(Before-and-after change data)
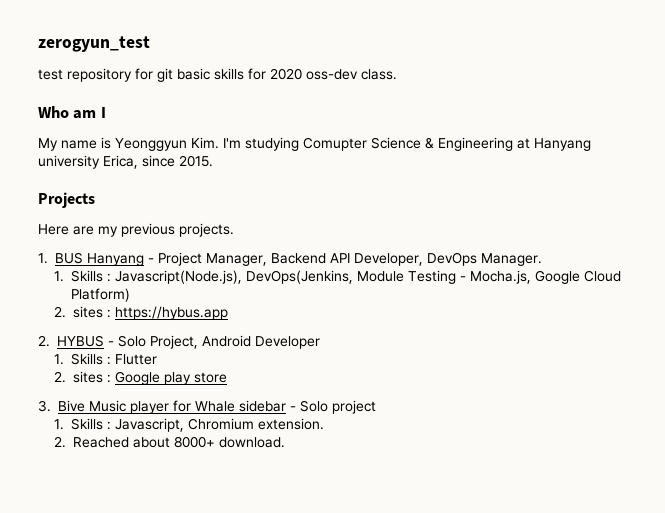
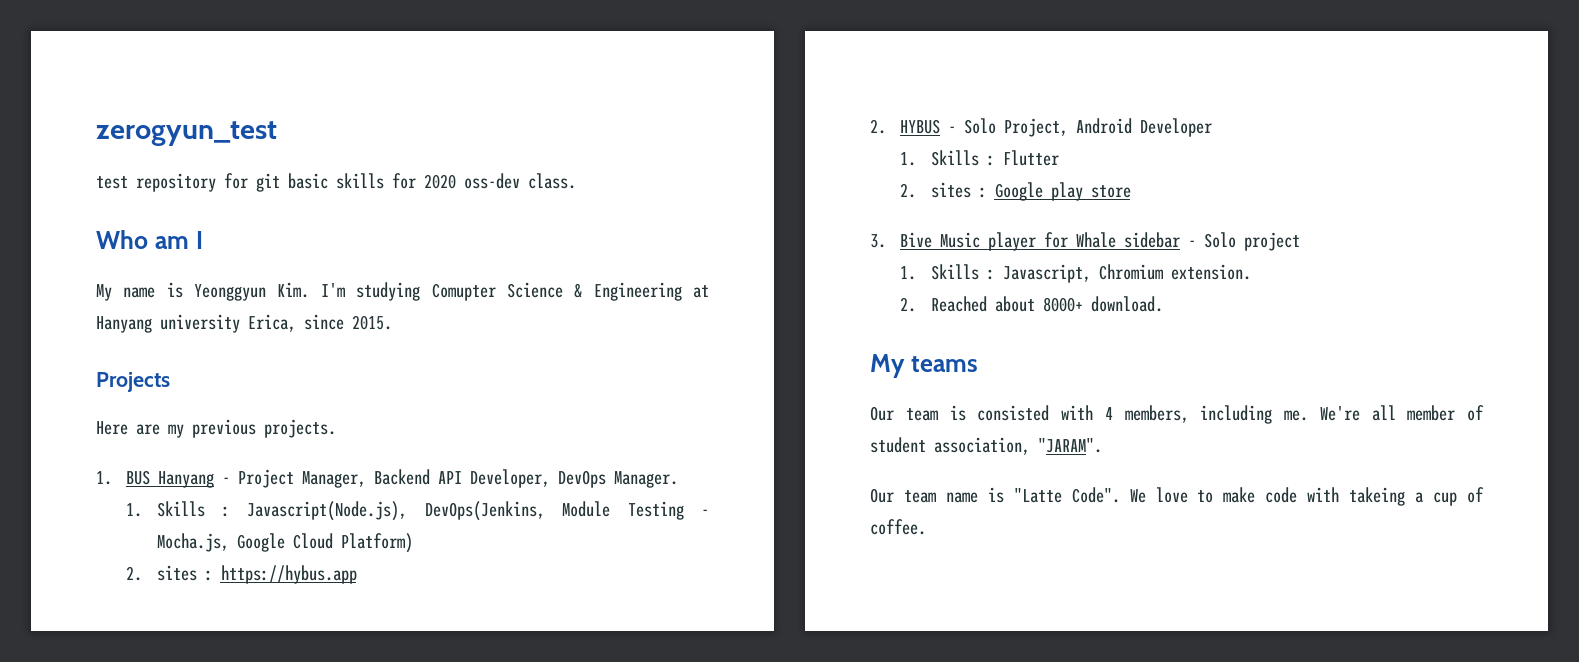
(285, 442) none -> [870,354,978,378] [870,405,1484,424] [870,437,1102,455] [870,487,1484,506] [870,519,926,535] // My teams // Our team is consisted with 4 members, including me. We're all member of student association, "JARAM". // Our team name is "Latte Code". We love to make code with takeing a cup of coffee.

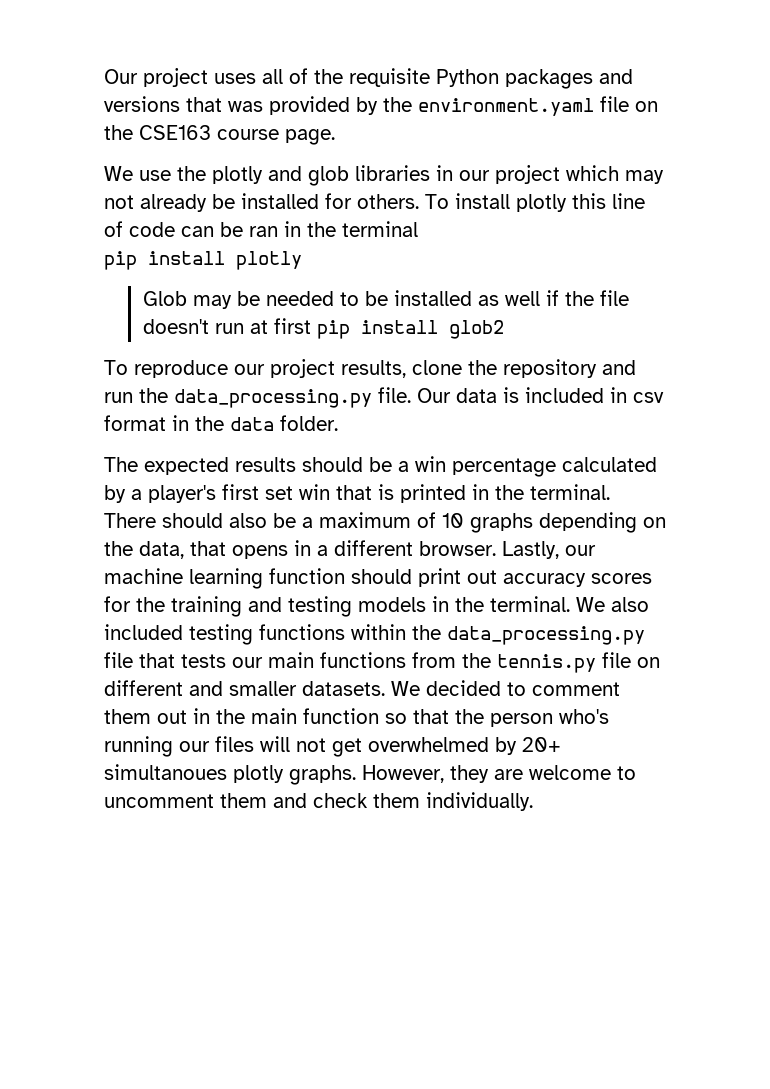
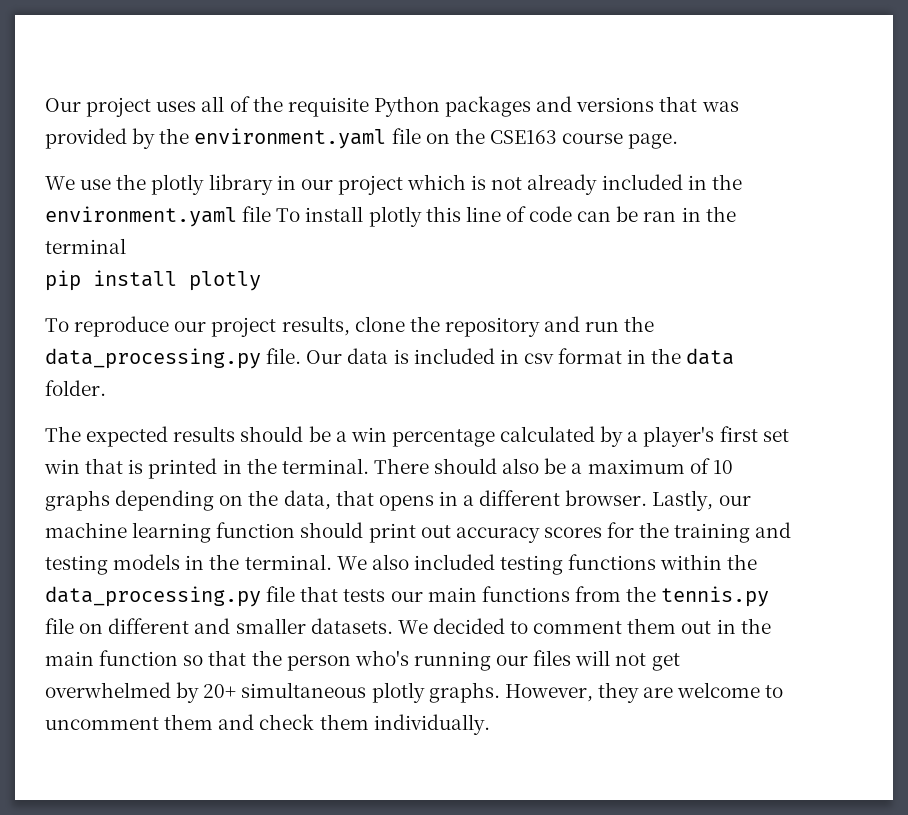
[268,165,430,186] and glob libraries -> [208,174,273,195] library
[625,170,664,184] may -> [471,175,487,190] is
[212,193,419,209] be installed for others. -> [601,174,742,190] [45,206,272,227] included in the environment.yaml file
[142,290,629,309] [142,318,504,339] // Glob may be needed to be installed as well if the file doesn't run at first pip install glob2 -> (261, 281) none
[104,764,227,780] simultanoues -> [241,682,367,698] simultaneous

**Task brief:** What is the number of lines above that contain "installed"? Answer with that number only.

**Answer section:** 2